Juana Inés was buried the same day she died. It is certain that she had no public obsequies to honor her memory because in an epidemic, both in the past and now, the survivors rushed to bury the victims and dispose of her remains. The only ceremonies that could be held, in case of extreme necessity and as dictated by the spirit of the times, were acts of expiation and reparation, in case it was necessary to request divine justice or appease fury for some sin that had not been committed in life. corrected.

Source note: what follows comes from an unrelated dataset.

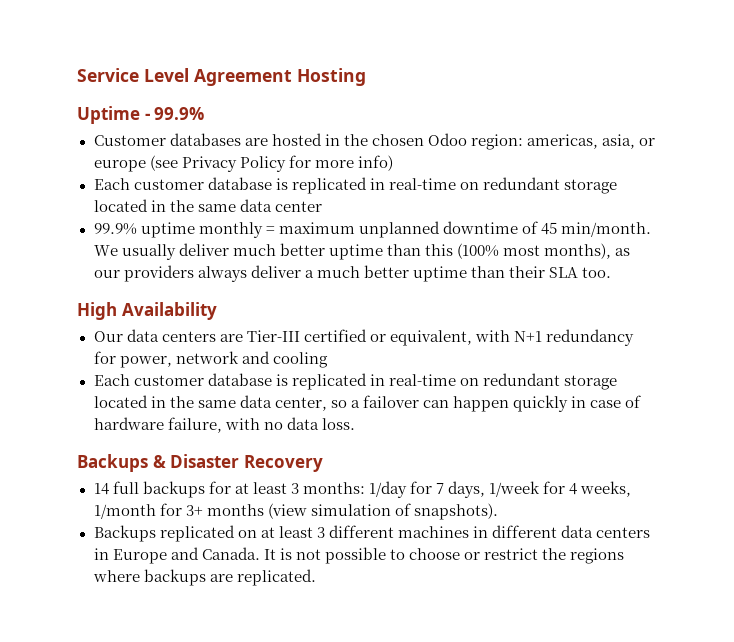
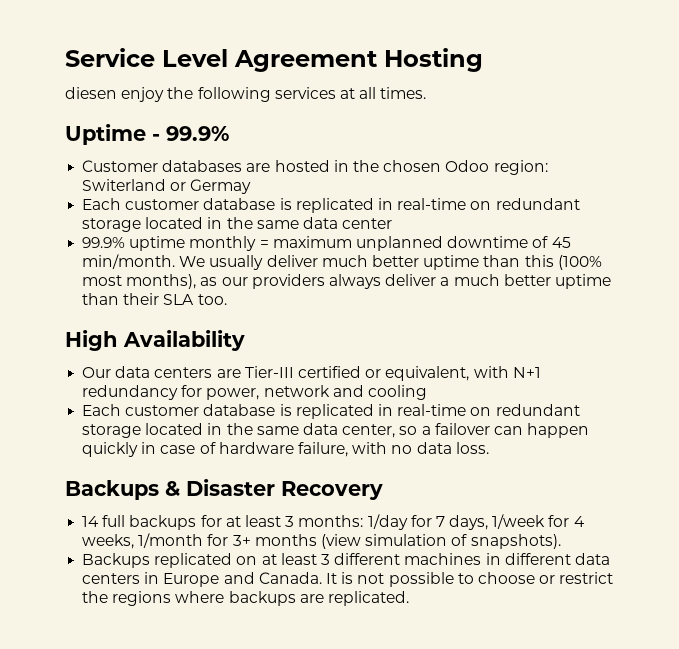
(366, 77) none -> [65,87,427,102] // diesen enjoy the following services at all times.
[526,134,656,149] [93,155,393,172] americas, asia, or europe (see Privacy Policy for more info) -> [82,179,252,194] Switerland or Germay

At his burial, in the lower choir of the temple of San Jerónimo, only his sisters, the Jerónima nuns, could attend. To do so, the undertaker located the oldest grave. He opened it, removed the bones that were there, placed them in the ossuary and left the hole ready where his body would rest and hopefully await eternal life. The death of that illustrious woman, the nun, the poetess, the rebel, the punished daughter of God, spread quickly like all the bad news. However, no one wanted to get close and everything seemed lonely and quiet. Although it was said that the Chapter of the Cathedral had wanted to attend the funeral and the canon Francisco de Aguilar was very sorry for not having performed the funeral. They said that Carlos de Sigüenza y Góngora, a faithful friend of Juana Inés had written a Funeral Oration, but no one heard it or could find it. It was learned that when Juana Inés died she had more than a hundred books. That she had written her will and she inherited nothing more than a child of God, some shell paintings and a bundle of papers. And that the religious images that accompanied her in her cell were left to the archbishop.

The memory of the episcopal process conducted in secret and against Juana Inés was still fresh in my mind. In the convent it was whispered that having been condemned to “deliver her property and library to the archbishop”, to “abjure her errors” and not to publish more of her would cause her death. Because it was notorious that her mood had changed and the fire in her eyes, before full of arrogance, she was barely a spark and all her rebellion had melted into silence. From her fist and her handwriting, only the additions and subtractions of the remedies for the epidemic that she administered to her sisters infected with her appeared and they were running out. She no longer even presumed to change the alchemy of the stews to restore the sick to health.

Exhausting hours of work and contact with the infected weakened Juana Inés since the beginning of April. No one yet knew how to cure the plague and nine out of ten sick people died. She endured without complaint until the pain began to take over her body, leaving her icy, almost undaunted. Although that day, suddenly, her fever returned her speech and made her scream madly. She prayed with verses, called Santa Paula and swore never to ask God in vain again. She begged them to read what months before, in the convent’s Book of Professions, she had written as her last will: “Up here the day of death, month and year must be noted. I beg, for the love of God and His Immaculate Mother, to my beloved sisters, the nuns that they are and will be from now on, to commend me to God because I have been and am the worst that has ever been. I apologize to all of you for the love of God and his mother. Me, the worst in the world”:

Finally, the bleeding from her nose calmed her to death. Four in the morning arrived and in her cell at the convent of San Jerónimo, Juana Inés de la Cruz undertook her last journey. She was running the year of 1695 and it was April 17. A day like today, dear reader.